During 2020 and 2021, there was little we could do in person, but we returned with ‘A Day of Words’ in March 2022. This was followed by a fantastic ‘Evening of Words’ at the Rural Music School, with music, and prose and poetry readings from tear-jerking to funny.
By the time we hosted a main festival again in November 2024, the team comprised me, Finola, Nat Wood Fox and Zara Mkindawire (with Matthew Ryan-East running the schools’ programme). Over three days, hosted by the Royal British Legion, the Woodhouse Gardens Pavilion, Parish Centre, Parish Church, Town Museum and Fashion Museum, attendees met authors, took part in workshops for adults and children and enjoyed performances by choirs, poets and musicians.

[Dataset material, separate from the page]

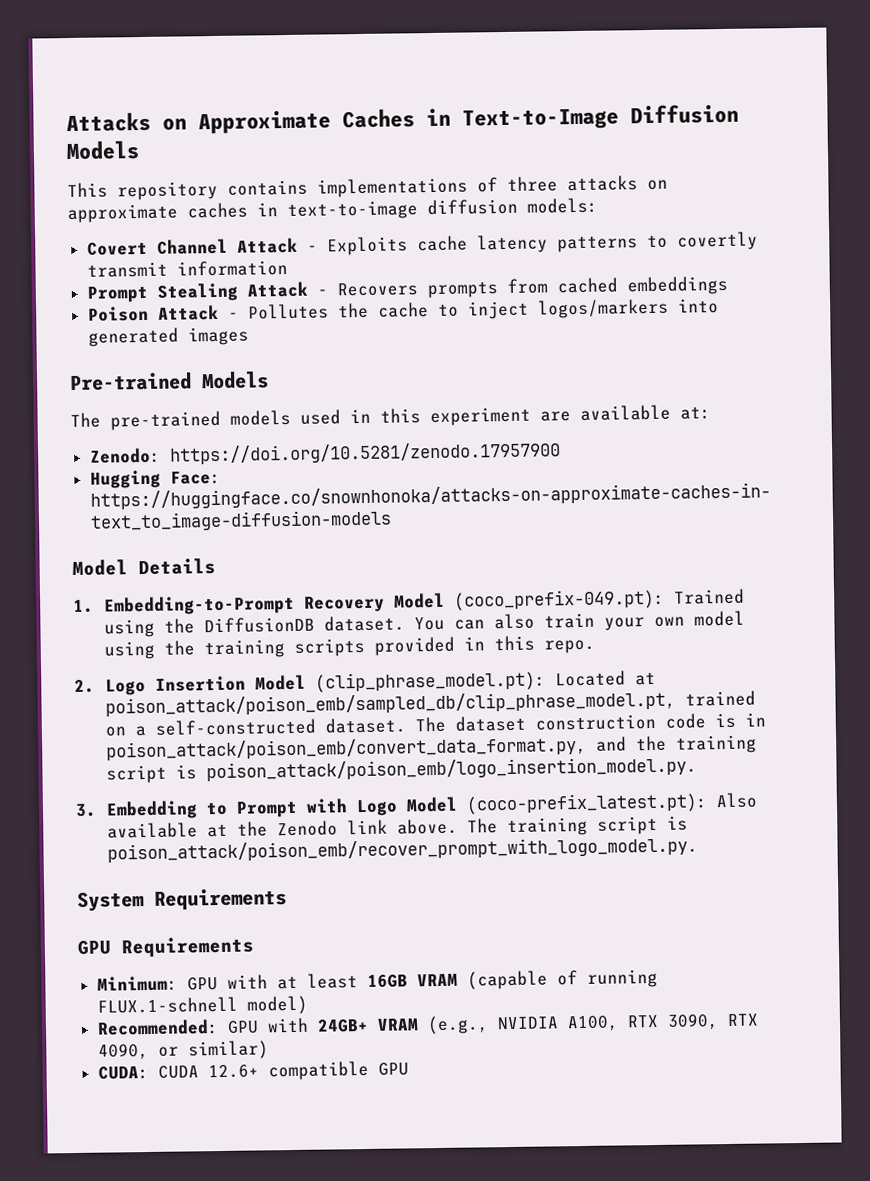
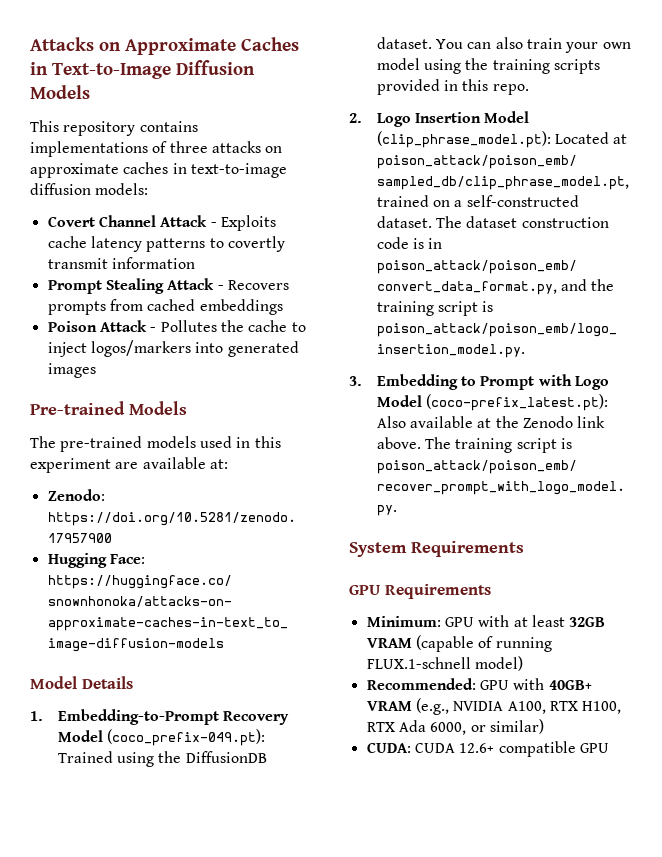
- Minimum: GPU with at least 16GB VRAM (capable of running FLUX.1-schnell model)
+ Minimum: GPU with at least 32GB VRAM (capable of running FLUX.1-schnell model)
- Recommended: GPU with 24GB+ VRAM (e.g., NVIDIA A100, RTX 3090, RTX 4090, or similar)
+ Recommended: GPU with 40GB+ VRAM (e.g., NVIDIA A100, RTX H100, RTX Ada 6000, or similar)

Here’s some of the lovely feedback:
‘It was so well organised. Brilliant authors and venues and great team. Good positive atmosphere and really something for everyone.’
‘I’ve always wanted to go to a literary festival & this one was right on my doorstep, so I loved that it was local. Both events were very intimate & friendly. I went alone but felt at ease.’
‘It was accessible and there was a variety on offer.’
‘Being able to attend good talks in our own town.’
While planning for the 2025 festival, we snapped up the opportunity to hire the Woodhouse Gardens Pavilion on International Women’s Day – 8th March 2025.
An all-day programme with a variety of eight female contributors including Kate Adie and a buffet lunch supplied by Spoons of Dorset sold out in no time. It was a triumph of positivity, inspiration and encouragement.
We will definitely do something similar again next year with a bigger venue. Here’s what people enjoyed:
‘The speakers were good, and meeting new people with lots of energy and aligned values was great.’
‘Informality, accessibility, being in the atmosphere. encouraging other writers.’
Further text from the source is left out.